» AIM OF THE EXERCISE
What number of lines in the material contain the word "down"? Give that number alone.

» SUPPLIED MATERIAL
+--
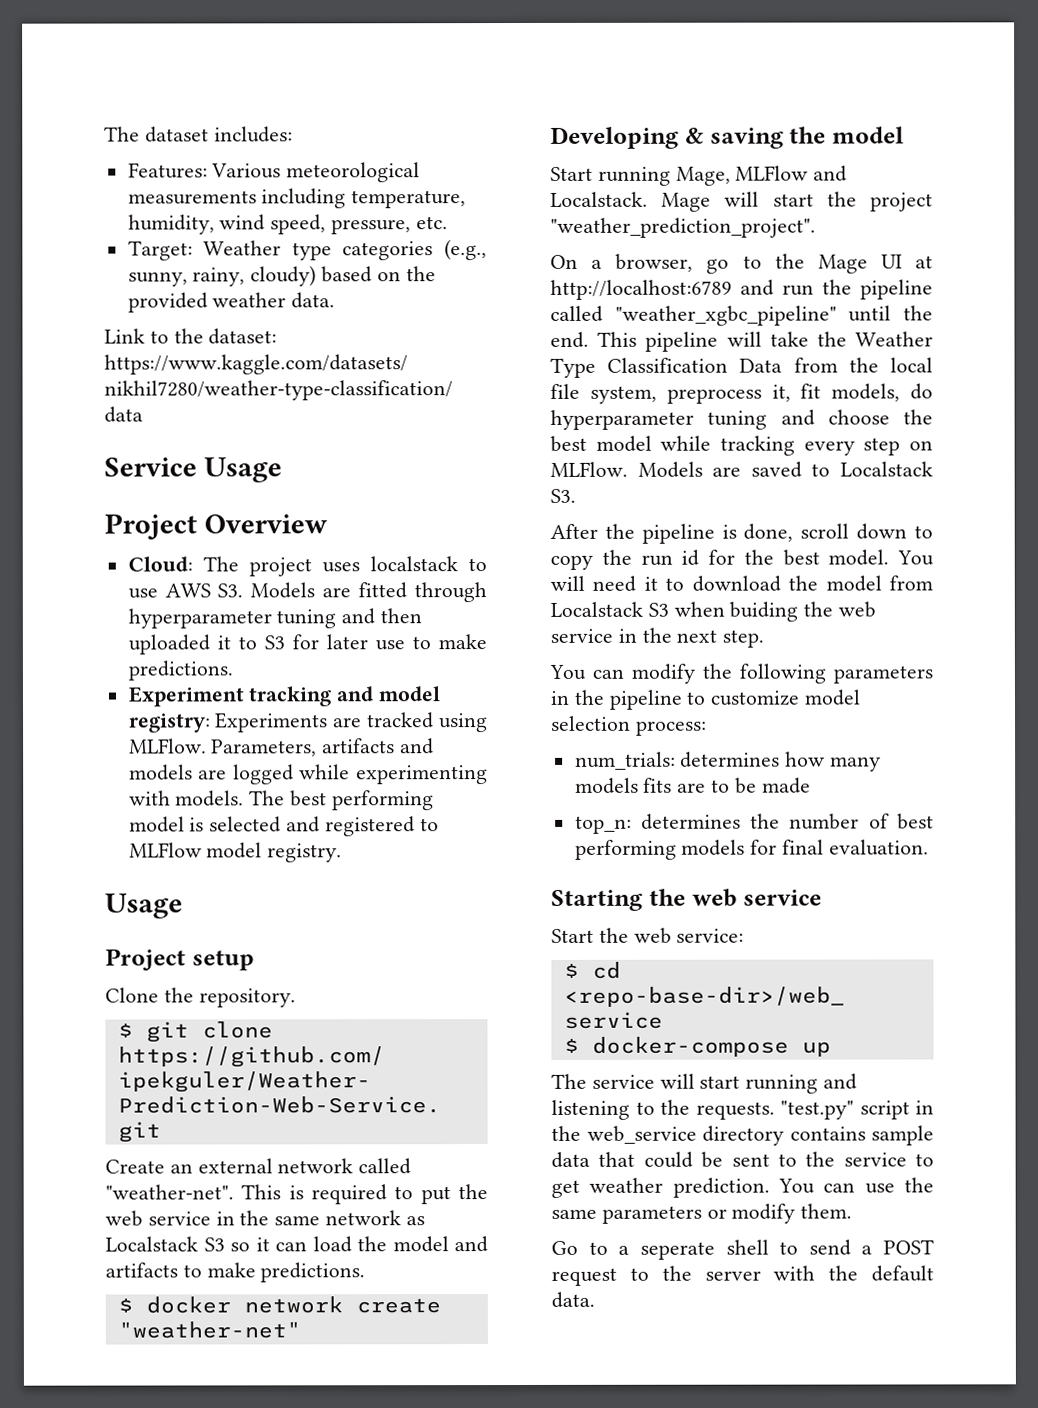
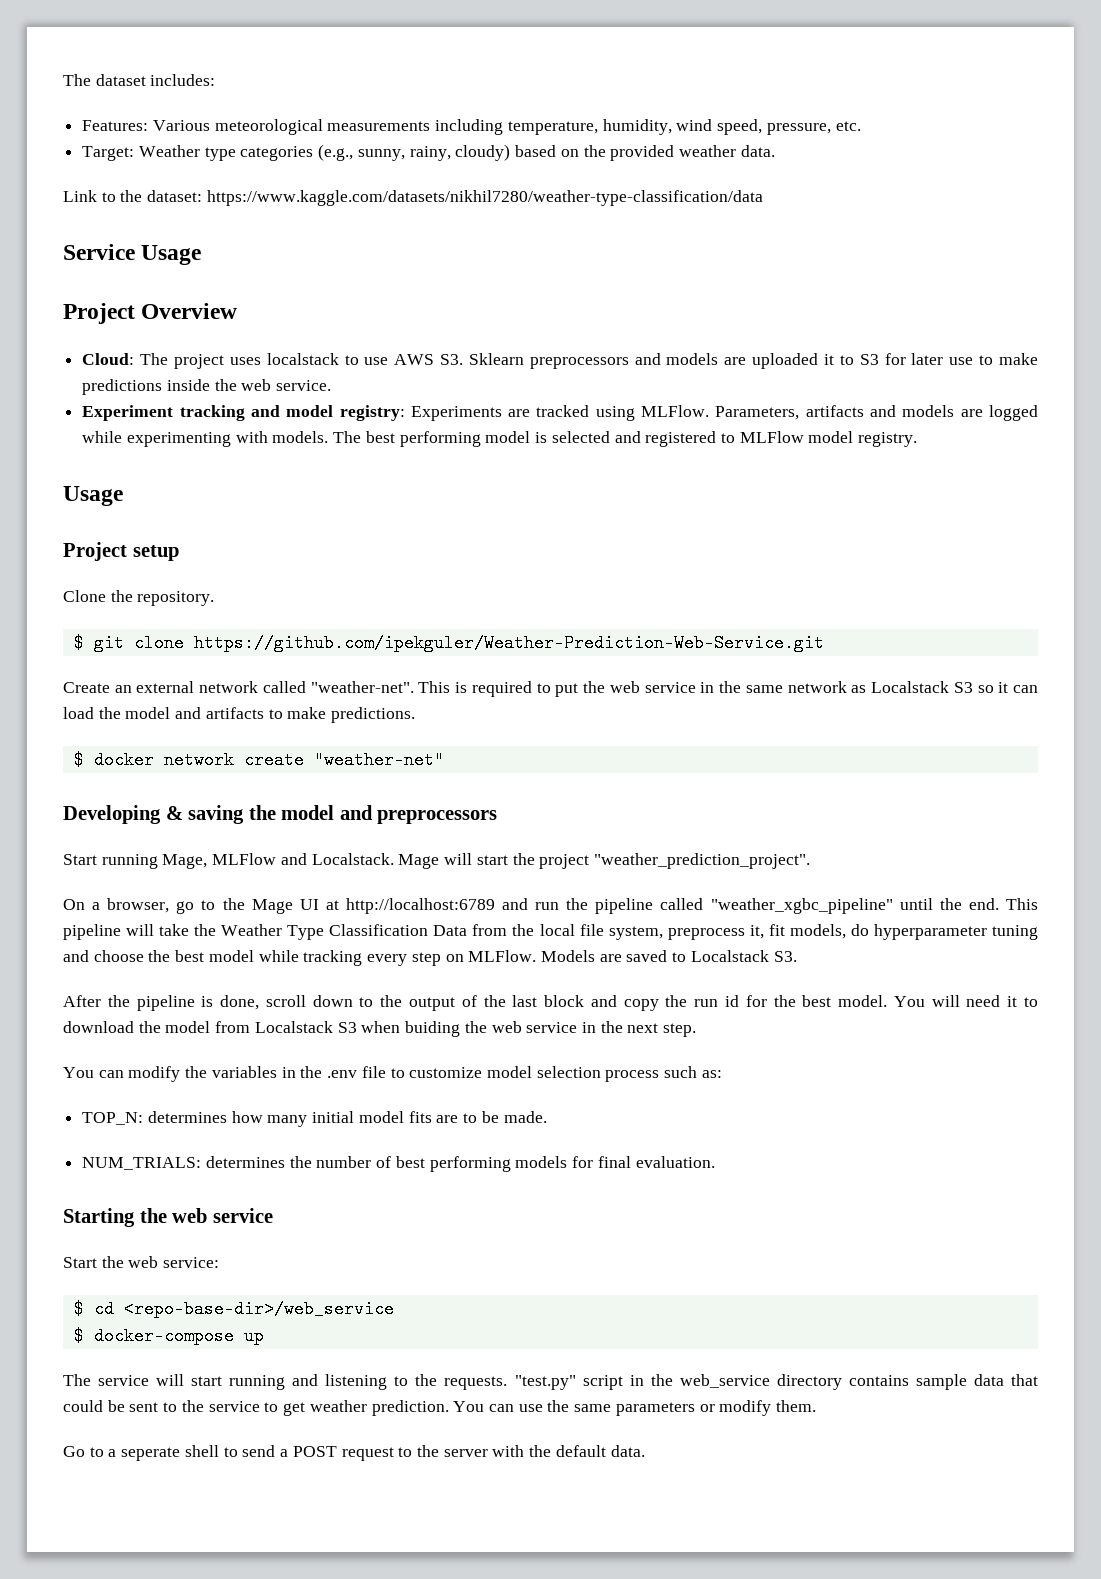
- Cloud: The project uses localstack to use AWS S3. Models are fitted through hyperparameter tuning and then uploaded it to S3 for later use to make predictions.
+ Cloud: The project uses localstack to use AWS S3. Sklearn preprocessors and models are uploaded it to S3 for later use to make predictions inside the web service.
- Developing & saving the model
+ Developing & saving the model and preprocessors
- After the pipeline is done, scroll down to copy the run id for the best model.
+ After the pipeline is done, scroll down to the output of the last block and copy the run id for the best model.
- You can modify the following parameters in the pipeline to customize model selection process:
- num_trials: determines how many models fits are to be made
- top_n: determines the number of best performing models for final evaluation.
+ You can modify the variables in the .env file to customize model selection process such as:
+ TOP_N: determines how many initial model fits are to be made.
+ NUM_TRIALS: determines the number of best performing models for final evaluation.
+--
» SOLUTION
2